#### [Exercise prompt]
The required output is every entry below, copied exactly.

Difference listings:
------------------------------------
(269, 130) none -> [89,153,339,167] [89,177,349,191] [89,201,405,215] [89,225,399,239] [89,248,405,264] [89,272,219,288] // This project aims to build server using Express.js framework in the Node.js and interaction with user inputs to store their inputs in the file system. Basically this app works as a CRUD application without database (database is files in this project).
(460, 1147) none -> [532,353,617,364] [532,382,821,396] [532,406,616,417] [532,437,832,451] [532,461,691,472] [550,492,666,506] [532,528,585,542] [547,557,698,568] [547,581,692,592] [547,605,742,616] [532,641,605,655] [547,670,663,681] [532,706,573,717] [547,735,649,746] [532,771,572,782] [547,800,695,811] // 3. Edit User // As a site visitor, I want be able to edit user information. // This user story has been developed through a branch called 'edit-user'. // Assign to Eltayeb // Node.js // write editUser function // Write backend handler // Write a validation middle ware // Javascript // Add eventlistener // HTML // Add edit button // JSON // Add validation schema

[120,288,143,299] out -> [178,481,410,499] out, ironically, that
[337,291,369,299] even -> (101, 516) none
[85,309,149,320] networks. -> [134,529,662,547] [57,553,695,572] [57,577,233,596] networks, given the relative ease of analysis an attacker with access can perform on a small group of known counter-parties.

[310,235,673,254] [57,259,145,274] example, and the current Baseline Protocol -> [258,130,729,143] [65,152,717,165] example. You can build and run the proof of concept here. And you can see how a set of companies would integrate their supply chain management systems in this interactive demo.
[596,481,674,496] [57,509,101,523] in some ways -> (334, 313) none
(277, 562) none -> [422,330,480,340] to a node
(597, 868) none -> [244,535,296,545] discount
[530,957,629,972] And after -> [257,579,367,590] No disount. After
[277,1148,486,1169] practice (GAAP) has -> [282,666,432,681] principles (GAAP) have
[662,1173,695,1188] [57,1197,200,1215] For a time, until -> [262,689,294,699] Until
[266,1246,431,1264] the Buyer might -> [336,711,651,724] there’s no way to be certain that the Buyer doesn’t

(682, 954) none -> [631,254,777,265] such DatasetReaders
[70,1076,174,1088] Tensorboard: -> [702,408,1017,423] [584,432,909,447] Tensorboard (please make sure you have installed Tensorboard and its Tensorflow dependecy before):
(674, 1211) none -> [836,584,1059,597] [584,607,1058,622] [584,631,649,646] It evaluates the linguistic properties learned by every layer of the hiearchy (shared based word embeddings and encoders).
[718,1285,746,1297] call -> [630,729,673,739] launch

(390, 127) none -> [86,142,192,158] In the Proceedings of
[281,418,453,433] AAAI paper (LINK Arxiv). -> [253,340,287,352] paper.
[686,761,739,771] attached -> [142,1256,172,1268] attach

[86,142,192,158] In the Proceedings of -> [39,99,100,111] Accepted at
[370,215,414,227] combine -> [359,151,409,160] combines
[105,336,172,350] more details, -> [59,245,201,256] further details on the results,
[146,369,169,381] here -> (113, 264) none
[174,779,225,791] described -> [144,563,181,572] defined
------------------------------------
#### [Task solution]
(269, 130) none -> [89,153,339,167] [89,177,349,191] [89,201,405,215] [89,225,399,239] [89,248,405,264] [89,272,219,288] // This project aims to build server using Express.js framework in the Node.js and interaction with user inputs to store their inputs in the file system. Basically this app works as a CRUD application without database (database is files in this project).
(460, 1147) none -> [532,353,617,364] [532,382,821,396] [532,406,616,417] [532,437,832,451] [532,461,691,472] [550,492,666,506] [532,528,585,542] [547,557,698,568] [547,581,692,592] [547,605,742,616] [532,641,605,655] [547,670,663,681] [532,706,573,717] [547,735,649,746] [532,771,572,782] [547,800,695,811] // 3. Edit User // As a site visitor, I want be able to edit user information. // This user story has been developed through a branch called 'edit-user'. // Assign to Eltayeb // Node.js // write editUser function // Write backend handler // Write a validation middle ware // Javascript // Add eventlistener // HTML // Add edit button // JSON // Add validation schema

[120,288,143,299] out -> [178,481,410,499] out, ironically, that
[337,291,369,299] even -> (101, 516) none
[85,309,149,320] networks. -> [134,529,662,547] [57,553,695,572] [57,577,233,596] networks, given the relative ease of analysis an attacker with access can perform on a small group of known counter-parties.

[310,235,673,254] [57,259,145,274] example, and the current Baseline Protocol -> [258,130,729,143] [65,152,717,165] example. You can build and run the proof of concept here. And you can see how a set of companies would integrate their supply chain management systems in this interactive demo.
[596,481,674,496] [57,509,101,523] in some ways -> (334, 313) none
(277, 562) none -> [422,330,480,340] to a node
(597, 868) none -> [244,535,296,545] discount
[530,957,629,972] And after -> [257,579,367,590] No disount. After
[277,1148,486,1169] practice (GAAP) has -> [282,666,432,681] principles (GAAP) have
[662,1173,695,1188] [57,1197,200,1215] For a time, until -> [262,689,294,699] Until
[266,1246,431,1264] the Buyer might -> [336,711,651,724] there’s no way to be certain that the Buyer doesn’t

(682, 954) none -> [631,254,777,265] such DatasetReaders
[70,1076,174,1088] Tensorboard: -> [702,408,1017,423] [584,432,909,447] Tensorboard (please make sure you have installed Tensorboard and its Tensorflow dependecy before):
(674, 1211) none -> [836,584,1059,597] [584,607,1058,622] [584,631,649,646] It evaluates the linguistic properties learned by every layer of the hiearchy (shared based word embeddings and encoders).
[718,1285,746,1297] call -> [630,729,673,739] launch

(390, 127) none -> [86,142,192,158] In the Proceedings of
[281,418,453,433] AAAI paper (LINK Arxiv). -> [253,340,287,352] paper.
[686,761,739,771] attached -> [142,1256,172,1268] attach

[86,142,192,158] In the Proceedings of -> [39,99,100,111] Accepted at
[370,215,414,227] combine -> [359,151,409,160] combines
[105,336,172,350] more details, -> [59,245,201,256] further details on the results,
[146,369,169,381] here -> (113, 264) none
[174,779,225,791] described -> [144,563,181,572] defined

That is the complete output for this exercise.